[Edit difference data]
:::::

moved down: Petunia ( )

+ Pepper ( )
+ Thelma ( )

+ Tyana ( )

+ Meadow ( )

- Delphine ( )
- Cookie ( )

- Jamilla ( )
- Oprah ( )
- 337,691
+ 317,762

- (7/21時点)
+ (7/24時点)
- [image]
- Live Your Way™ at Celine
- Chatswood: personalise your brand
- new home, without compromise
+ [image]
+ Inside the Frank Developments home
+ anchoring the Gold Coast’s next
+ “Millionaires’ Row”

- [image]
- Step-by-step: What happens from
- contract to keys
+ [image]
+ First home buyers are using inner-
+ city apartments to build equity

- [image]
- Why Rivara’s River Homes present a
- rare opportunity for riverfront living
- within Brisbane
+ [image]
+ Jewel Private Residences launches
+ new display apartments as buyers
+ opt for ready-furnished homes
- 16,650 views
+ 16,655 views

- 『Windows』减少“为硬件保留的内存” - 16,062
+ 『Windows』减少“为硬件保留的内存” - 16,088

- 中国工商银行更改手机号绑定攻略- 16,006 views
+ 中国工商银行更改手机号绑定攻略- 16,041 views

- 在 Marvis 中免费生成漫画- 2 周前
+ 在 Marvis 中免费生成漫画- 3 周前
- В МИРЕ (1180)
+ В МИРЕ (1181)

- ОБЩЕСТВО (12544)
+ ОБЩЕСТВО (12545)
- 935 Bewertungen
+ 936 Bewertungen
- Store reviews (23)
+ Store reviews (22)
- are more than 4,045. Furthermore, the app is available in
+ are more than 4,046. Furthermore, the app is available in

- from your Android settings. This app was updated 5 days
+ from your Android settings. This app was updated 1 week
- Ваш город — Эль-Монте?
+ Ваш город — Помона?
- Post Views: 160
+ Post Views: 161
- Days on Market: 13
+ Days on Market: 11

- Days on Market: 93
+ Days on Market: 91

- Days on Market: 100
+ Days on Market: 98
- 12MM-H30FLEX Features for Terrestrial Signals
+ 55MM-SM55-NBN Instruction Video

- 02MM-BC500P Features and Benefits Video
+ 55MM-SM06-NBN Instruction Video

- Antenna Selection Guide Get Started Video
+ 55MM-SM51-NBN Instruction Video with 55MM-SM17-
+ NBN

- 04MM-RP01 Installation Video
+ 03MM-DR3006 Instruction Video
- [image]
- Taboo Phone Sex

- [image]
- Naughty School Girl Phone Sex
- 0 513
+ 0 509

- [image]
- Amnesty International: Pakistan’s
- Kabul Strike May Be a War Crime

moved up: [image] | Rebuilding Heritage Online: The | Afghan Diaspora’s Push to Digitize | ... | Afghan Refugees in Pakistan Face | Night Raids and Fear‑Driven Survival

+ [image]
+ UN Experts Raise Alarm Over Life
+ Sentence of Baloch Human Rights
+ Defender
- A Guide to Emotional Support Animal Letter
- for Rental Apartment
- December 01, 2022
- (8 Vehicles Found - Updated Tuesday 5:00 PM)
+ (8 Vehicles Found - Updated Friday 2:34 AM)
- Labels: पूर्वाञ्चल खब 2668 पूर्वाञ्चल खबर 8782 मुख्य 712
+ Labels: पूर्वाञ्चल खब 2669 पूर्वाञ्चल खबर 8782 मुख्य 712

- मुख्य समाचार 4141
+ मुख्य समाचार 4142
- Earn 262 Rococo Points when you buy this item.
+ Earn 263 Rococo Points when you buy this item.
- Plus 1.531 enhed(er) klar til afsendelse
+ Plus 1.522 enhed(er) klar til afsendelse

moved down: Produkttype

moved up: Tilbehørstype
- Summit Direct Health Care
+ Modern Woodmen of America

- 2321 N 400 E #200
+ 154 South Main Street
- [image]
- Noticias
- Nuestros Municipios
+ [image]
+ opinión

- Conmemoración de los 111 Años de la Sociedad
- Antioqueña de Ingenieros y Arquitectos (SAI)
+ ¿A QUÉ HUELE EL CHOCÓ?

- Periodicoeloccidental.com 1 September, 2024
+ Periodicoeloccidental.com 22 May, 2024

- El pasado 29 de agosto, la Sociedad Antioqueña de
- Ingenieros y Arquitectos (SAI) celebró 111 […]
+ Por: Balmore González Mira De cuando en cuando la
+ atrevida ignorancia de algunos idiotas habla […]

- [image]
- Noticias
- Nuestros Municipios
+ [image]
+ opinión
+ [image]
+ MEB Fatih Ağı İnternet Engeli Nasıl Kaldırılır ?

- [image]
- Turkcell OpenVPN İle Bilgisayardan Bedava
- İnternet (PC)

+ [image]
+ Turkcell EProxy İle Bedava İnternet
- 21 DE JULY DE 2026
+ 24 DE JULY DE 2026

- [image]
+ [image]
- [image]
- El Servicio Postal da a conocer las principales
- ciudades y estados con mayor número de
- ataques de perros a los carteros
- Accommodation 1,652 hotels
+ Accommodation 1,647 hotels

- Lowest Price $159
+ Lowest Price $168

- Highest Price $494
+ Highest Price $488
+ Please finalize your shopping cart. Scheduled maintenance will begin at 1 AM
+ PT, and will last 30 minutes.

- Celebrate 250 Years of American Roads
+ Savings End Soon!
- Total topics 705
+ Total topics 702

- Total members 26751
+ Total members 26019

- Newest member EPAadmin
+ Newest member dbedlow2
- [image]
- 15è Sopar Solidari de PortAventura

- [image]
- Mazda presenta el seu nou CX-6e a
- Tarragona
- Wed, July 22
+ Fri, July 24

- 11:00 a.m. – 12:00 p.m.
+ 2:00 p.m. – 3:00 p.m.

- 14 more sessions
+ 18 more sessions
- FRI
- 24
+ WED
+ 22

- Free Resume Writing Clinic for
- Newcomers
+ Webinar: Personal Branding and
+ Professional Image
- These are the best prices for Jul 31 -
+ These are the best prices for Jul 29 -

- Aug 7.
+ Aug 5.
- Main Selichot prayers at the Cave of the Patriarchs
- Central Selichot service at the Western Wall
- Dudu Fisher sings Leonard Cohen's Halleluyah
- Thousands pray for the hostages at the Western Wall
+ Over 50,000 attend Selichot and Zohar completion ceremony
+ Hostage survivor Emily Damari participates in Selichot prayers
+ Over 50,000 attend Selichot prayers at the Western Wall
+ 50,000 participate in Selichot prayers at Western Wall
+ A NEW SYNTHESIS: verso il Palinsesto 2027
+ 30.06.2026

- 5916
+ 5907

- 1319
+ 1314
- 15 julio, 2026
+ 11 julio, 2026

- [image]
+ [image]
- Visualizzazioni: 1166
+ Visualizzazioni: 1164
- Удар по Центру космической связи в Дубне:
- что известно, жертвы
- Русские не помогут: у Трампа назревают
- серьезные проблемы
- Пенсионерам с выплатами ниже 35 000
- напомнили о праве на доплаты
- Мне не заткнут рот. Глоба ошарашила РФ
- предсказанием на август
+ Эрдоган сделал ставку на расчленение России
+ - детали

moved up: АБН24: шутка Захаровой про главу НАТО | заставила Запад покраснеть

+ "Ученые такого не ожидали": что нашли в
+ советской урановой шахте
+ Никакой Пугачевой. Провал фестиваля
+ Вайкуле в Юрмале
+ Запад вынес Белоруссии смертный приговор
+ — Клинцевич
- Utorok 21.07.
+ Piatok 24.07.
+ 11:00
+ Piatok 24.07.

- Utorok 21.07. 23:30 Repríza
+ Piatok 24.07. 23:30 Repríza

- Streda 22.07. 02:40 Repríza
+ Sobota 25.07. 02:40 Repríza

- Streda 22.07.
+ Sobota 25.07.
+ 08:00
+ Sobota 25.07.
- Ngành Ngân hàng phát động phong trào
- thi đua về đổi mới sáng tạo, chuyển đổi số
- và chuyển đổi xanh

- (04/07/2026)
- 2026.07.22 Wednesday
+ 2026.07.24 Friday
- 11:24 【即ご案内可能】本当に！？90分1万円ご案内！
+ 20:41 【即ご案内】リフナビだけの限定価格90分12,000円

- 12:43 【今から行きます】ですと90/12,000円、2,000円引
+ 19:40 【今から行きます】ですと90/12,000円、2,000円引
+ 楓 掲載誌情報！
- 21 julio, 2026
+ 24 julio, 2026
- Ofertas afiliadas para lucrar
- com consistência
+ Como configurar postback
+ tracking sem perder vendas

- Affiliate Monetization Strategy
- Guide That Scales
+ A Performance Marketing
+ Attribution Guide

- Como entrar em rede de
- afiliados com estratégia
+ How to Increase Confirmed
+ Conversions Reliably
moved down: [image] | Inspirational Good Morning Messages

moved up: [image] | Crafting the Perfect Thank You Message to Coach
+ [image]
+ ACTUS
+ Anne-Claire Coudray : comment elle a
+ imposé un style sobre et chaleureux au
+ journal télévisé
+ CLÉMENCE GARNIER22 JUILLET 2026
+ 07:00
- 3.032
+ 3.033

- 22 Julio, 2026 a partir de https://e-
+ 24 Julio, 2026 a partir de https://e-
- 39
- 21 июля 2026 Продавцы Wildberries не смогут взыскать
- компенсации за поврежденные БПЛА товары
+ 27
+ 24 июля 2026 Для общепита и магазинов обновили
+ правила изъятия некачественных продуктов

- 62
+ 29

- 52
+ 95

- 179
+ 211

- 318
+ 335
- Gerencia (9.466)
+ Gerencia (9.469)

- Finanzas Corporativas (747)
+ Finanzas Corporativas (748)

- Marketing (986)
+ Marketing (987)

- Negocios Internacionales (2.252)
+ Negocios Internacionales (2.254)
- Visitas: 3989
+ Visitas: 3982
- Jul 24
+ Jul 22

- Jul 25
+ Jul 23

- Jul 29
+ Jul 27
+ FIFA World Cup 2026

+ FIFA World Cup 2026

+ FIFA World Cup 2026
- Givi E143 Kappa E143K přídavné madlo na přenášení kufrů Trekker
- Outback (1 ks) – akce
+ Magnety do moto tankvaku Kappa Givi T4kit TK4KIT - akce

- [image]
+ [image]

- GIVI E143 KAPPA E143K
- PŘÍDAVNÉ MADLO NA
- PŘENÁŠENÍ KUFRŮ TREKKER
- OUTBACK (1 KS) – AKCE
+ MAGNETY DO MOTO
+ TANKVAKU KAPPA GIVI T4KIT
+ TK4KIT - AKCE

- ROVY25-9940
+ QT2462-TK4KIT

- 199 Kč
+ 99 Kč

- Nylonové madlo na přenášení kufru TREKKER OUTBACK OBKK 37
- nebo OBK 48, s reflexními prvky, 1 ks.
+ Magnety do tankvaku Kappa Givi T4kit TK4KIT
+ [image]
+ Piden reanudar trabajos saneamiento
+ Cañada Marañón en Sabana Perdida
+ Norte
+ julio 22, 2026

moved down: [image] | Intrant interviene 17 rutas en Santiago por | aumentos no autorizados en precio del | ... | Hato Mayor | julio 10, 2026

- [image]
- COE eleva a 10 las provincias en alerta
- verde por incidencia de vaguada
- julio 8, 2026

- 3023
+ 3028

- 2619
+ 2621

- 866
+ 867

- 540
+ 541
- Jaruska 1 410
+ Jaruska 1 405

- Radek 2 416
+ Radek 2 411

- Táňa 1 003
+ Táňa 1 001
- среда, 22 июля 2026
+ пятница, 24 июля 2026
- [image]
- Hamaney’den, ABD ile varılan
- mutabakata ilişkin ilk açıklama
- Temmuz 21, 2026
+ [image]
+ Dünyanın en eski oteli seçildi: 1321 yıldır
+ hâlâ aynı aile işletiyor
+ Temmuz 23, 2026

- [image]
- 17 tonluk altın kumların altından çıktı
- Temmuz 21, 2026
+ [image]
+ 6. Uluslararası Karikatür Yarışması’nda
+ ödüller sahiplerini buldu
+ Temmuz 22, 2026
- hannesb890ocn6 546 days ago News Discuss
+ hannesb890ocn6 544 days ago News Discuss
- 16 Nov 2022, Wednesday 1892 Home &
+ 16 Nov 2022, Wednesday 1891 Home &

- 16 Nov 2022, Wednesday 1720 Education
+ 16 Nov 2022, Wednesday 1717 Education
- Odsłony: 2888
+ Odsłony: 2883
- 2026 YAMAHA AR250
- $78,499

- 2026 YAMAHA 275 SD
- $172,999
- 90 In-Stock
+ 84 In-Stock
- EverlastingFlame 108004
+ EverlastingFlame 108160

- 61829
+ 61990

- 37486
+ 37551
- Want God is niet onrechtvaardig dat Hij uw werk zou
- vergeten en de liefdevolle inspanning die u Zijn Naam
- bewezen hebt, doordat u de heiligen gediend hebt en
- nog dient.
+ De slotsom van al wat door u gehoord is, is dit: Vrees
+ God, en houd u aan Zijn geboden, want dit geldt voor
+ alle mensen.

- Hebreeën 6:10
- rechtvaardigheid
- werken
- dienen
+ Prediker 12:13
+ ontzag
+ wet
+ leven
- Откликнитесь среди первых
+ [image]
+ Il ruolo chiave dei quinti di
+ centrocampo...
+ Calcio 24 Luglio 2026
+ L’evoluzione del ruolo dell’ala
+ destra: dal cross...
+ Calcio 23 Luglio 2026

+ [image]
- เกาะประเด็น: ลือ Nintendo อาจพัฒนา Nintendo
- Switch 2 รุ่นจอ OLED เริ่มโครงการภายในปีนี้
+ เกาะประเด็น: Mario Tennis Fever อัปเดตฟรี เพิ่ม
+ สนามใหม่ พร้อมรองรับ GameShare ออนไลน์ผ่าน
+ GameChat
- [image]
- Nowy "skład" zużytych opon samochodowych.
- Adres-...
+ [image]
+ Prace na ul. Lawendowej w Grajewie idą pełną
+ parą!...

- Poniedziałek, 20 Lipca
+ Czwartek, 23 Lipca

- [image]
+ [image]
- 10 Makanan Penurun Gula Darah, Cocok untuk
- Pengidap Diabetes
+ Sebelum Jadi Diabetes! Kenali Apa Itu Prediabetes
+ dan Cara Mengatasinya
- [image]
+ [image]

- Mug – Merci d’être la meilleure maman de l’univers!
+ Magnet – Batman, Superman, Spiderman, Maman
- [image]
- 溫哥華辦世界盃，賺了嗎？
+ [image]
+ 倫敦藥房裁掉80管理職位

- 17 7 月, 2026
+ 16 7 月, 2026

:::::

### WORK REQUEST
In the records above, collect each line with "afsendelse".

### THE COMPLETED TASK
- Plus 1.531 enhed(er) klar til afsendelse
+ Plus 1.522 enhed(er) klar til afsendelse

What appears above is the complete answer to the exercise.